Price-to-book is a similar metric that looks at the company’s net value vs. its market cap. It’s an indicator of how much investors are willing to pay for each dollar of the company’s net value. Again, the higher the P/B, the more overvalued a stock tends to be. 

Market Cap vs. Enterprise Value

New investors often confuse market cap with enterprise value when it comes to defining the value of a company. Where market cap is the amount of money given to a company by investors through the price of its shares, enterprise value includes all debt and equity investments. Market cap is a good representation of investors’ forward-looking sentiments. Enterprise value is a true-to-form look at the value of the company. 

Market cap and enterprise value go hand-in-hand when it comes to mergers and acquisitions. An acquiring company will look at the market cap of a target acquisition vs. its enterprise value.

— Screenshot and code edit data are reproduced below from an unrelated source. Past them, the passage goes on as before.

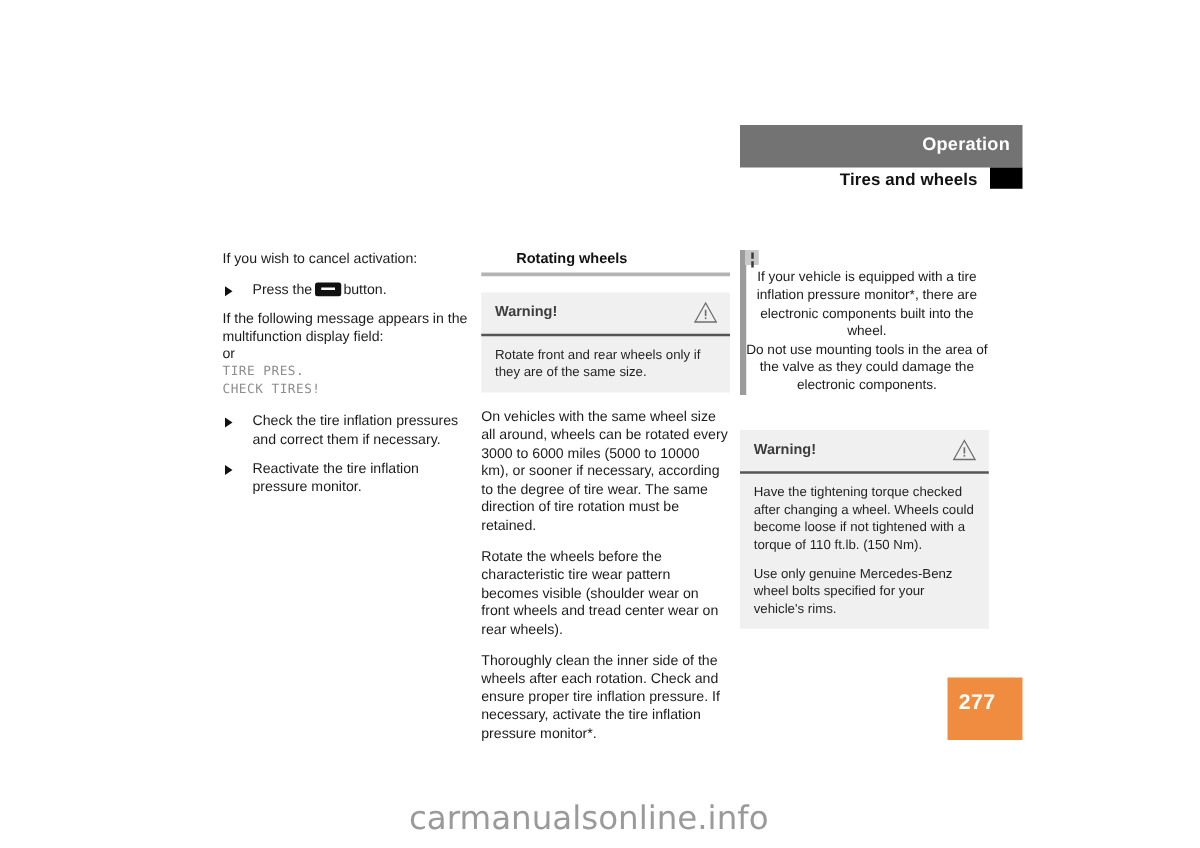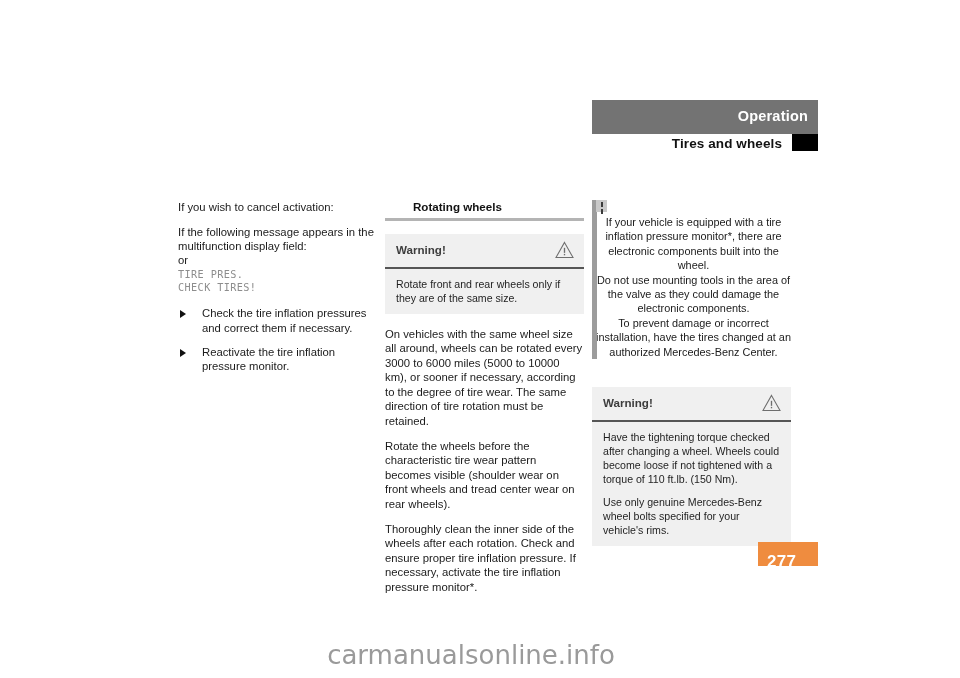--- a/index.html
+++ b/index.html
@@ -210,21 +210,21 @@
     margin: 0;
     font-size: 10.9px;
     line-height: 14.4px;
     color: #1b1b1b;
   }
 
   
   .pagenum {
     position: absolute;
     left: 758px; top: 542px;
-    width: 60px; height: 24px;
+    width: 60px; height: 50px;
     background: #ef8c3f;
   }
   .pagenum span {
     position: absolute;
     left: 9px; top: 10px;
     font-size: 17px;
     font-weight: bold;
     color: #ffffff;
     letter-spacing: 0.3px;
   }
@@ -253,20 +253,23 @@
   <div class="section-row">
     <div class="section-title">Tires and wheels</div>
     <div class="thumb-tab"></div>
   </div>
 </div>
 
 <div class="col col-1">
 
   <p class="body">If you wish to cancel activation:</p>
 
+  <div class="step">
+    <span class="tri"></span><span>Press the</span><span class="btn-glyph"></span><span>button.</span>
+  </div>
 
   <p class="body tight">If the following message appears in the multifunction display field:</p>
 
   <div class="display-block">
     <p class="or-line">or</p>
     <p class="display-msg">TIRE PRES.
 CHECK TIRES!</p>
   </div>
 
   <div class="step">
@@ -304,21 +307,20 @@
 
 </div>
 
 <div class="col col-3">
 
   <div class="notebox">
     <div class="bar"></div>
     <div class="note-icon"></div>
     <p>If your vehicle is equipped with a tire inflation pressure monitor*, there are electronic components built into the wheel.</p>
     <p>Do not use mounting tools in the area of the valve as they could damage the electronic components.</p>
-    <p>To prevent damage or incorrect installation, have the tires changed at an authorized Mercedes-Benz Center.</p>
   </div>
 
   <div class="warnbox">
     <div class="warnbox-head">
       <div class="label">Warning!</div>
       <svg class="warn-tri" viewBox="0 0 20 19">
         <path d="M10 1.5 L19 17.5 L1 17.5 Z" fill="none" stroke="#6e6e6e" stroke-width="1.1"></path>
         <rect x="9.3" y="7.2" width="1.4" height="5.3" fill="#6e6e6e"></rect>
         <rect x="9.3" y="13.6" width="1.4" height="1.5" fill="#6e6e6e"></rect>
       </svg>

The difference is often on-par with the premium they’ll pay to acquire the target. This correlates with goodwill in accounting. 

Market Cap Matters When Evaluating a Stock

At the end of the day, market capitalization represents what a company is worth on the open market. It reflects what investors are willing to pay for its stock. That, in and of itself, is a very telling metric. Savvy investors can comb financial statements to gauge how much of a premium the stock sells for at any given time. Price-to-earnings or price-to-book vs. market cap offers a clear look at how expensive (or affordable) a stock is. Remember to take a peek at market cap when evaluating a position, to see just how big that particular company is.